Box C/D small nucleolar RNAs (snoRNAs) are a conserved class of RNA known for their role in guiding ribosomal RNA 2'-O-ribose methylation through base pairing with targeted sequences. Recently, C/D snoRNAs were also implicated in regulating the expression of non-ribosomal genes through different modes of binding. Large scale RNA-RNA interaction datasets detect many snoRNAs binding messenger RNA. However, these studies provide a narrow portrait of snoRNA targets forming under specific experimental conditions. To enable a more comprehensive study of C/D snoRNA interactions, we created snoGloBe, a human C/D snoRNA machine learning interaction predictor based on a gradient boosting classifier. SnoGloBe considers the target type, and position and sequence of the interactions, enabling it to outperform existing predictors.
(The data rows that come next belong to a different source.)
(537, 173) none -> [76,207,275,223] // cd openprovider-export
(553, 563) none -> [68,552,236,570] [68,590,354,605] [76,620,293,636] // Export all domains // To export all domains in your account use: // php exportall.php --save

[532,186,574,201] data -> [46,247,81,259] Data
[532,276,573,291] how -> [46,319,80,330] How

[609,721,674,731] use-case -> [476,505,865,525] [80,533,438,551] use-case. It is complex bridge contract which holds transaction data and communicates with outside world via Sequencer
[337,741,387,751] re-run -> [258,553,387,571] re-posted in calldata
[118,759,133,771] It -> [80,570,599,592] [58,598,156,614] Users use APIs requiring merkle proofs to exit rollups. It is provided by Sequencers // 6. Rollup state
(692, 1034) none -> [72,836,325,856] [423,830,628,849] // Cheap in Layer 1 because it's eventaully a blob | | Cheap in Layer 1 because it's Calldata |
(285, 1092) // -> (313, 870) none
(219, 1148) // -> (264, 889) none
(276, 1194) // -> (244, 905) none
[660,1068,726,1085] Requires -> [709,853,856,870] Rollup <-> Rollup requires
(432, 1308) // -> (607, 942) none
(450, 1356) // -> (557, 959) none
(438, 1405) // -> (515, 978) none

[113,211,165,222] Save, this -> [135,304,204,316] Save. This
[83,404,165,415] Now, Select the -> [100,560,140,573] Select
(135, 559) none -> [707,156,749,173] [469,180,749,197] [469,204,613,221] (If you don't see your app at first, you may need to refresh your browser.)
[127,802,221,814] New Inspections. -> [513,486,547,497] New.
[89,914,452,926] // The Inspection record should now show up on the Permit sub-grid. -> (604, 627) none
Interestingly, for specific snoRNAs, snoGloBe identifies strong enrichment of interactions near gene expression regulatory elements including splice sites. Abundance and splicing of predicted targets were altered upon the knockdown of their associated snoRNA. Strikingly, the predicted snoRNA interactions often overlap with the binding sites of functionally related RNA binding proteins, reinforcing their role in gene expression regulation. The interactions of snoRNAs are not randomly distributed but often accumulate in functionally related transcripts sharing common regulatory elements suggesting coordinated regulatory function. The wide scope of snoGloBe makes it an excellent tool for discovering viral RNA targets, which is evident from its capacity to identify snoRNAs targeting SARS-CoV-2 RNA, known to be heavily methylated. Overall, snoGloBe is capable of identifying experimentally validated binding sites and predicting novel sites with shared regulatory function. Overall design: PolyA libraries were generated from SNORD126 knockdown HepG2 cells, using 2 ASO against SNORD126 and 1 control ASO with two replicates at two concentrations each, totaling 4 samples per ASO.